CVE-2026-22540 is a critical denial-of-service vulnerability affecting EFACEC QC60/90/120 electric vehicle chargers. The root cause is uncontrolled resource consumption (CWE-400) triggered by an attacker sending a massive volume of ARP (Address Resolution Protocol) requests to one of the charger's control boards. This board is responsible for managing the EV interface, and its failure causes the entire charger to malfunction. The vulnerability can be exploited remotely without any authentication or user interaction, making it highly accessible to attackers. The CVSS 4.0 vector indicates network attack vector (AV:N), low attack complexity (AC:L), no privileges required (PR:N), no user interaction (UI:N), and high impact on availability (VA:H), with no impact on confidentiality or integrity. The flaw essentially allows an attacker to overwhelm the control board’s resources, causing it to become unresponsive and denying service to legitimate EV charging operations. Given the critical role of EV chargers in transportation infrastructure, this vulnerability could disrupt EV charging stations, leading to operational downtime and potential cascading effects on EV users and fleet operators. No patches or fixes have been published yet, increasing the urgency for network-level mitigations and monitoring. The vulnerability was published on January 7, 2026, and is tracked under CWE-400, which relates to resource exhaustion issues.

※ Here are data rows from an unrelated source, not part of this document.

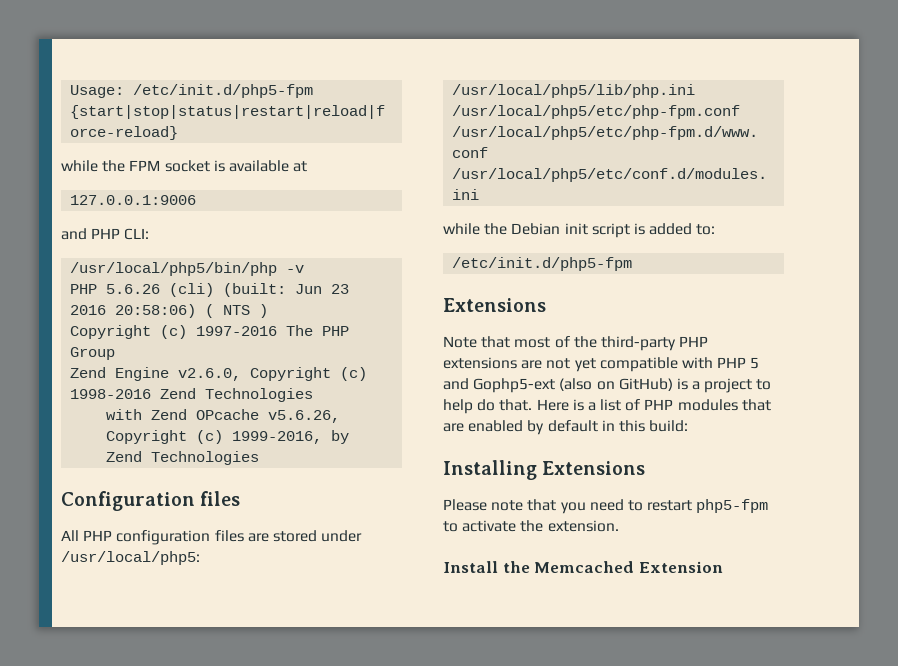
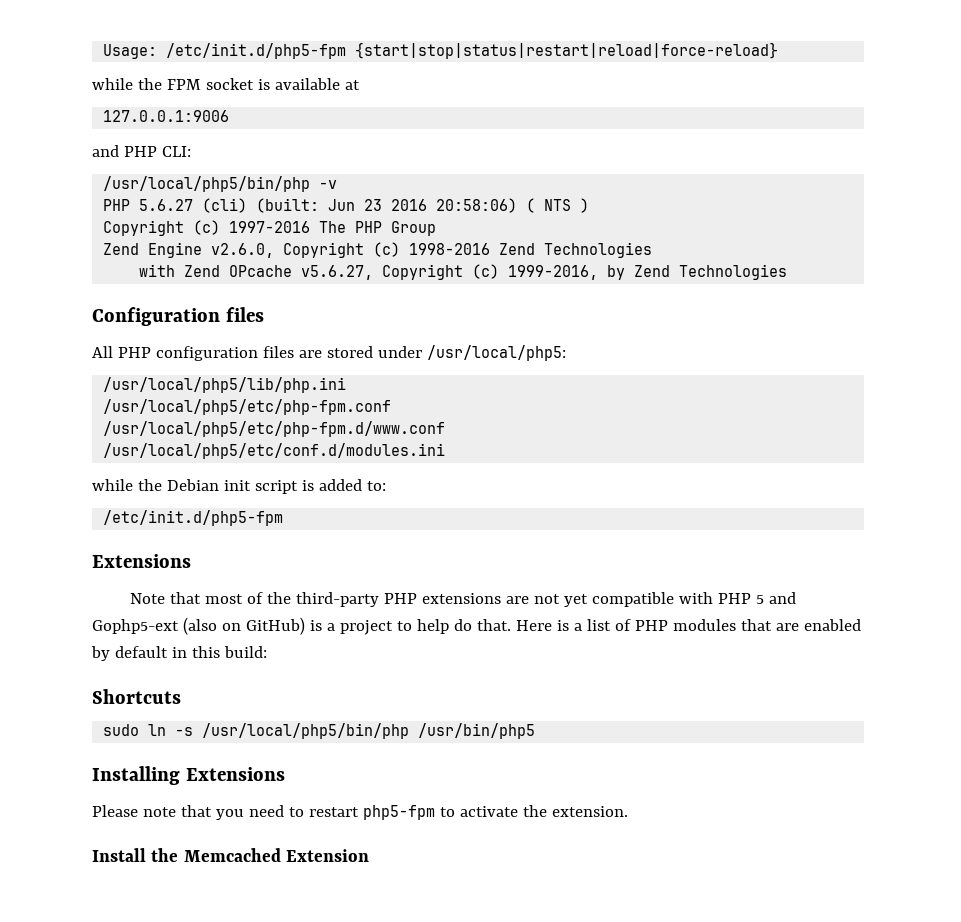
- PHP 5.6.26 (cli) (built: Jun 23 2016 20:58:06) ( NTS )
+ PHP 5.6.27 (cli) (built: Jun 23 2016 20:58:06) ( NTS )
- with Zend OPcache v5.6.26, Copyright (c) 1999-2016, by Zend Technologies
+ with Zend OPcache v5.6.27, Copyright (c) 1999-2016, by Zend Technologies
+ Shortcuts
+ sudo ln -s /usr/local/php5/bin/php /usr/bin/php5

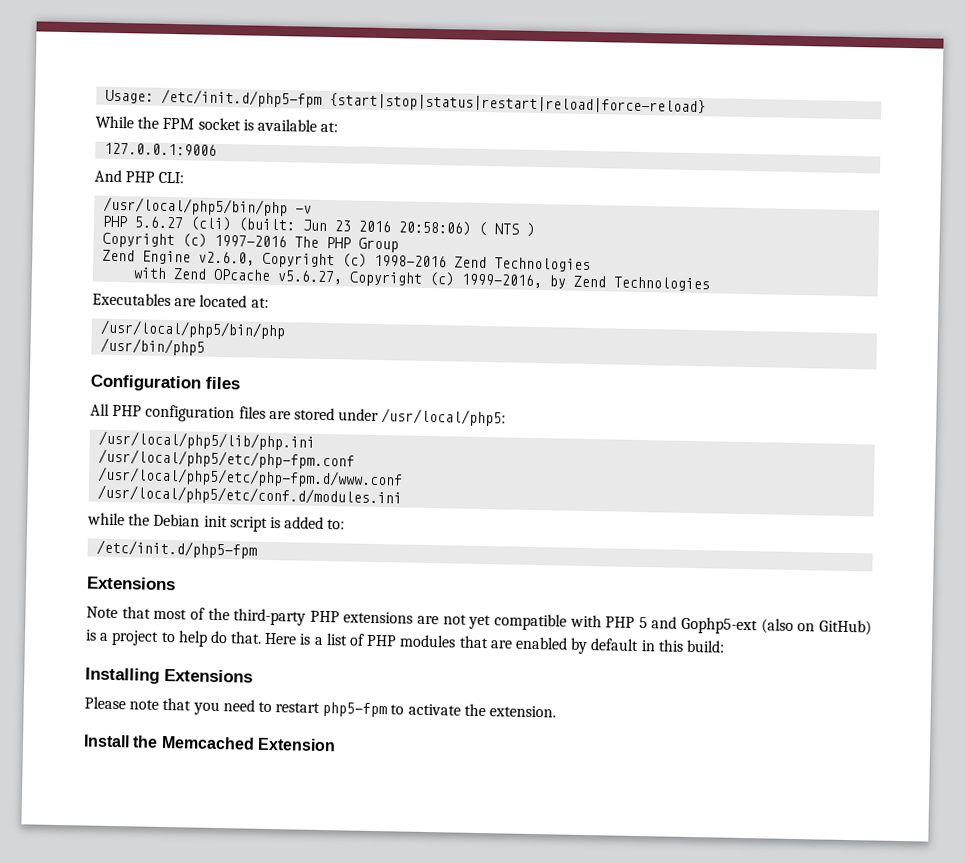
- while the FPM socket is available at
+ While the FPM socket is available at:
- and PHP CLI:
+ And PHP CLI:
+ Executables are located at:
+ /usr/local/php5/bin/php
+ /usr/bin/php5
- Shortcuts
- sudo ln -s /usr/local/php5/bin/php /usr/bin/php5

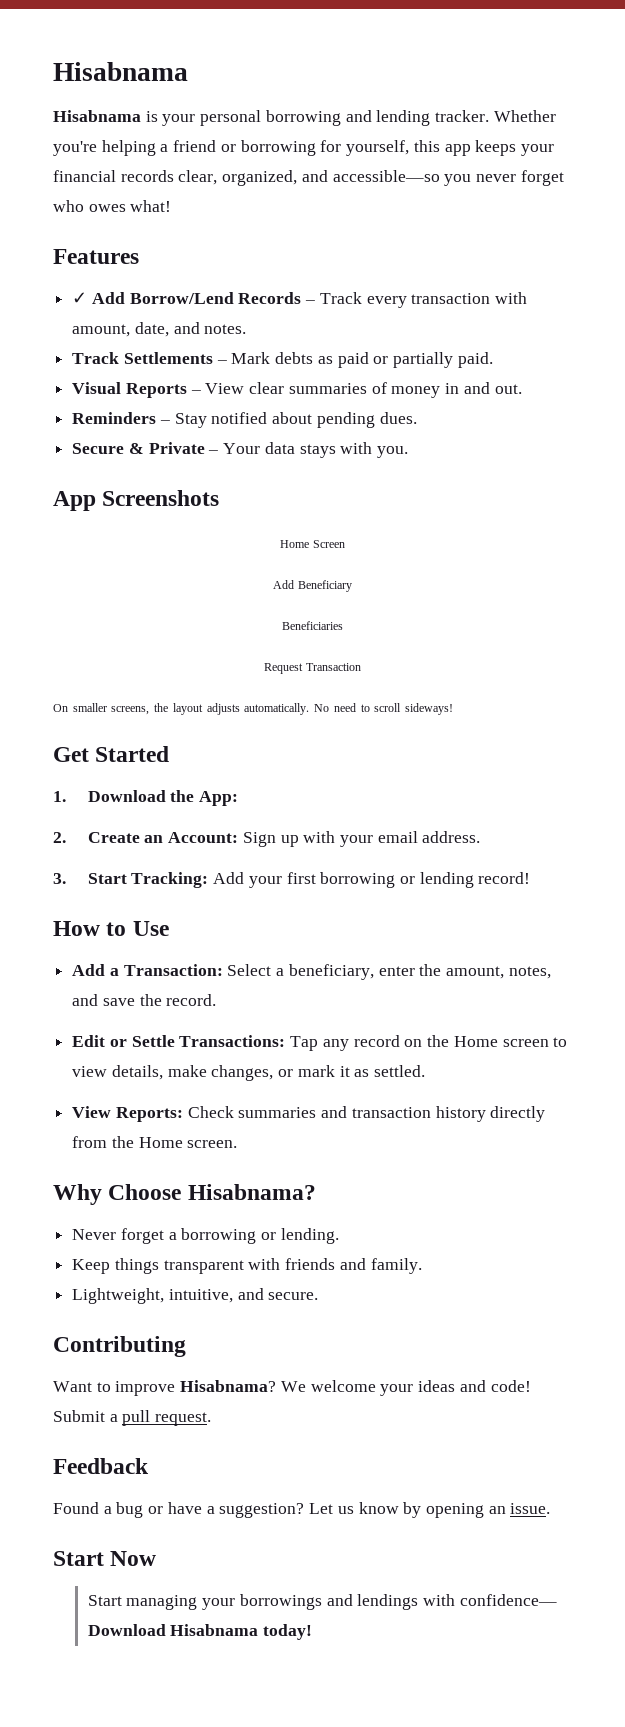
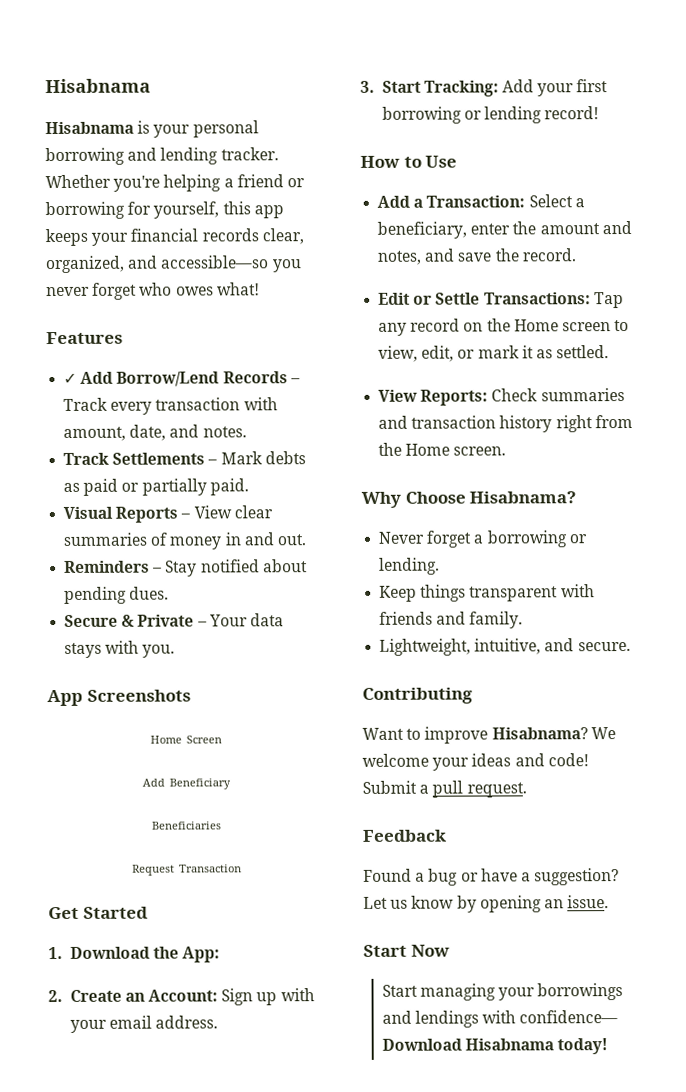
- On smaller screens, the layout adjusts automatically. No need to scroll sideways!
- Add a Transaction: Select a beneficiary, enter the amount, notes, and save the record.
+ Add a Transaction: Select a beneficiary, enter the amount and notes, and save the record.
- Edit or Settle Transactions: Tap any record on the Home screen to view details, make changes, or mark it as settled.
+ Edit or Settle Transactions: Tap any record on the Home screen to view, edit, or mark it as settled.
- View Reports: Check summaries and transaction history directly from the Home screen.
+ View Reports: Check summaries and transaction history right from the Home screen.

The primary impact is on availability, as the vulnerability enables denial of service on EFACEC QC60/90/120 chargers by exhausting resources on a critical control board. For European organizations, especially those operating EV charging infrastructure, this could lead to widespread charger outages, disrupting EV fleet operations, public charging availability, and potentially causing economic and reputational damage. Critical infrastructure operators and commercial EV fleet managers may face operational delays and increased costs due to charger downtime. The disruption could also undermine confidence in EV infrastructure reliability, slowing EV adoption. Since EFACEC is a major European manufacturer with significant market share in countries like Portugal, Germany, France, and the Netherlands, the impact is geographically concentrated but potentially severe. The lack of authentication or user interaction required for exploitation increases the risk of automated or large-scale attacks. Additionally, the vulnerability could be leveraged as part of a broader attack campaign targeting transportation infrastructure, with potential cascading effects on energy and mobility sectors.

1. Implement network-level filtering to detect and block abnormal ARP traffic volumes targeting EFACEC chargers, using intrusion detection/prevention systems (IDS/IPS) with ARP flood detection capabilities. 2. Segment the network to isolate charger management interfaces from general network traffic, reducing exposure to external ARP floods. 3. Employ rate limiting on ARP requests at network switches or routers connected to charging stations to prevent resource exhaustion. 4. Monitor network traffic continuously for unusual ARP request patterns and establish alerting mechanisms for rapid incident response. 5. Coordinate with EFACEC for timely patch releases and apply firmware updates as soon as they become available. 6. Consider deploying dedicated security gateways or firewalls with ARP inspection features in EV charging station networks. 7. Educate operational staff on recognizing symptoms of charger denial of service and establish incident response playbooks specific to this vulnerability. 8. Engage with local CERTs and industry groups to share threat intelligence and mitigation strategies related to this vulnerability.